Оскар, конечно, всего лишь приблудная бездомная шавка, но это – единственное живое существо, на которое я мог положиться. Он был мне больше другом, чем мои родичи, бабушка, тети и дяди, кузены и старшая сестра. Еще он был мне учителем получше прочих учителей.
Если честно, Оскар был лучше любого человека.
– Мам, – говорю, – нужно отвезти Оскара к ветеринару.
– Он поправится, – ответила она.
Но она лгала. Когда она врет, глаза у нее всегда темнеют в середке. Она была индейцем спокан, а значит, никудышным лжецом. Что совершенно некстати, потому что нам, индейцам, нужно уметь хорошенько врать, учитывая, сколько врут нам самим.
– Ему очень плохо, мам. Он умрет, если не отвезем его к врачу.
Она пристально смотрела на меня, и в этот раз ее глаза не потемнели, так что я понял: она собирается сказать мне правду. И уж поверьте, бывают моменты, когда ты меньше всего хочешь услышать правду.
– Младший, дорогой мой, – сказала мама. – Мне очень-очень жаль, но у нас нет денег на Оскара.

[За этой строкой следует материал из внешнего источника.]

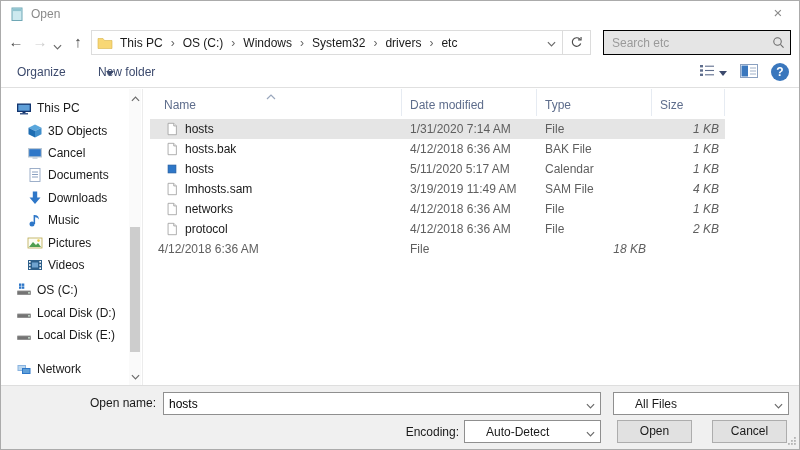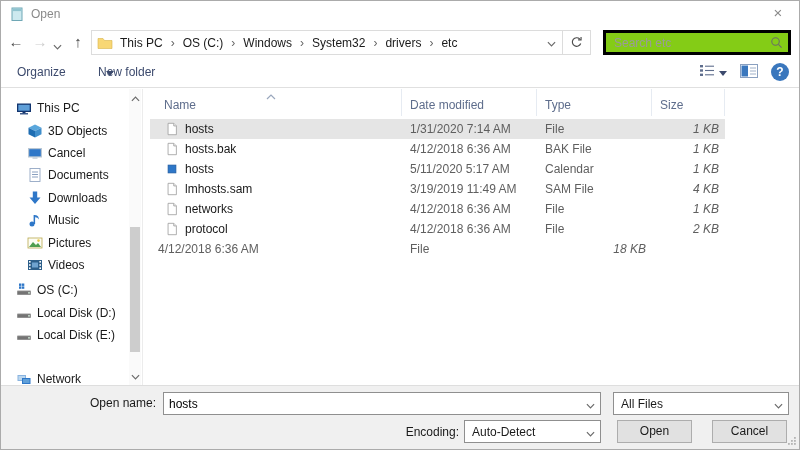--- a/index.html
+++ b/index.html
@@ -23,21 +23,21 @@
   .breadcrumb-box{position:absolute;left:90px;top:3px;width:500px;height:25px;
     border:1px solid #dcdcdc;display:flex;align-items:center;background:#fff;}
   .bc-folder{width:16px;height:16px;margin-left:5px;flex:none;}
   .crumbs{display:flex;align-items:center;height:100%;flex:1;overflow:hidden;}
   .crumb{padding:0 7px;height:100%;display:flex;align-items:center;color:#1a1a1a;cursor:default;}
   .crumb-sep{color:#666;font-size:12px;padding:0 1px;}
   .bc-chevron{flex:none;width:22px;text-align:center;}
   .bc-sep-line{flex:none;width:1px;height:100%;background:#dcdcdc;}
   .bc-refresh{flex:none;width:27px;text-align:center;padding-top:3px;}
   .search-box{position:absolute;left:602px;top:3px;width:188px;height:25px;
-    border:3px solid #000000;display:flex;align-items:center;background:#84cc16;}
+    border:1px solid #000000;display:flex;align-items:center;background:#e5e5e5;}
   .search-box input{flex:1;border:none;outline:none;padding-left:8px;font:12px "Liberation Sans",sans-serif;
     color:#1a1a1a;background:transparent;min-width:0;}
   .search-box input::placeholder{color:#9a9a9a;}
   .search-ico{flex:none;width:24px;text-align:center;padding-top:3px;}
   
   .toolbar{position:absolute;top:57px;left:0;width:100%;height:30px;background:#fff;
     border-bottom:1px solid #e0e0e0;}
   .tb-item{position:absolute;top:7px;color:#3c4a6d;cursor:default;display:flex;align-items:center;gap:5px;}
   .tb-organize{left:16px;gap:40px;}
   .tb-newfolder{left:97px;}
@@ -46,21 +46,21 @@
   .help-circle{width:18px;height:18px;border-radius:50%;background:#3a77bd;color:#fff;
     font-size:12px;font-weight:bold;text-align:center;line-height:18px;}
   
   .content{position:absolute;top:88px;left:0;width:800px;height:296px;background:#fff;}
   .sidebar{position:absolute;left:0;top:0;width:128px;height:100%;padding-top:8px;overflow:hidden;}
   .side-item{display:flex;align-items:center;height:22.4px;cursor:default;white-space:nowrap;}
   .side-item .sicon{width:16px;height:16px;margin-right:5px;flex:none;}
   .side-item.lvl0{padding-left:15px;}
   .side-item.lvl1{padding-left:26px;}
   .side-item.sec-drives{margin-top:3px;}
-  .side-item.sec-network{margin-top:22px;}
+  .side-item.sec-network{margin-top:12px;}
   .side-scroll{position:absolute;left:128px;top:0;width:12px;height:100%;background:#fafafa;}
   .side-scroll .sthumb{position:absolute;left:1px;top:138px;width:10px;height:125px;background:#cdcdcd;}
   .sarrow{position:absolute;left:0;width:12px;text-align:center;}
   .sarrow.up{top:2px;} .sarrow.down{bottom:2px;}
   
   .filepane{position:absolute;left:141px;top:0;width:659px;height:100%;border-left:1px solid #ececec;}
   .list-header{position:absolute;left:7px;top:0;width:575px;height:27px;
     display:grid;grid-template-columns:252px 135px 115px 73px;}
   .hcell{position:relative;display:flex;align-items:flex-end;padding-bottom:4px;
     border-right:1px solid #e6ebf2;color:#5e6d8c;cursor:default;}
@@ -75,21 +75,21 @@
   .cell-date,.cell-type{padding-left:8px;color:#5f5f5f;}
   .cell-size{padding-right:6px;color:#5f5f5f;text-align:right;font-style:italic;}
   
   .footer{position:absolute;top:384px;left:0;width:100%;height:66px;background:#f0f0f0;
     border-top:1px solid #dedede;}
   .fn-label{position:absolute;left:55px;top:10px;width:100px;text-align:right;}
   .fn-combo{position:absolute;left:162px;top:6px;width:438px;height:23px;border:1px solid #8f8f8f;
     background:#fff;display:flex;align-items:center;}
   .fn-combo input{flex:1;border:none;outline:none;padding-left:5px;font:12px "Liberation Sans",sans-serif;min-width:0;}
   .combo{border:1px solid #8f8f8f;background:#fff;display:flex;align-items:center;height:23px;}
-  .combo .cval{flex:1;padding-left:7px;white-space:nowrap;overflow:hidden;}
+  .combo .cval{flex:1;padding-left:21px;white-space:nowrap;overflow:hidden;}
   .combo .cchev,.fn-combo .cchev{flex:none;width:20px;text-align:center;padding-top:2px;}
   .ft-combo{position:absolute;left:612px;top:6px;width:176px;}
   .enc-label{position:absolute;left:370px;top:39px;width:88px;text-align:right;}
   .enc-combo{position:absolute;left:463px;top:34px;width:137px;}
   .btn{position:absolute;top:34px;height:23px;background:#e1e1e1;border:1px solid #adadad;
     text-align:center;line-height:21px;cursor:default;}
   .btn-open{left:616px;width:75px;}
   .btn-cancel{left:711px;width:75px;}
   .grip{position:absolute;right:2px;bottom:2px;}
 </style>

– Я тебе всё отдам, – говорю. – Честно.
– Милый, это обойдется в сотни долларов, если не в тысячу.
– Я отдам врачу. Найду работу и отдам.
Мама грустно улыбнулась и обняла меня, крепко-крепко.
Божтымой, что за дичь я нес? Какую работу может найти в резервации индейский мальчишка? Делать ставки в казино мне не позволят по возрасту, а лужаек с зеленой травой у нас тут не больше пятнадцати (и ни одному хозяину такой лужайки не придет в голову нанимать кого-то, чтобы ее постричь), а газеты у нас разносит сам старейшина племени, Уолли. Он доставляет пятьдесят газет, так что эта работа для него типа хобби.
Я ничего не мог сделать, чтобы спасти Оскара.
Ничего.
Ничего.
Ничего.
Несколько часов я пролежал на полу рядом с ним, гладил по голове и шептал его имя. Потом вернулся папа (уж не знаю откуда), и они с мамой имели долгий разговор – один из тех, когда что-то решают без тебя.
А потом папа достал из шкафа ружье и патроны.
– Младший, – сказал он, – выноси Оскара во двор.
– Нет! – завопил я.
– Он страдает. Нужно помочь ему.
– Я тебе не дам это сделать! – крикнул я.
Я хотел ударить папу кулаком в лицо. Прямо в нос, чтоб кровь хлынула. Хотел ударить его в глаз, чтоб он ослеп. Хотел ударить его по яйцам, чтоб он сдох.
Во мне бушевал пожар ярости. Торнадо ярости. Цунами ярости.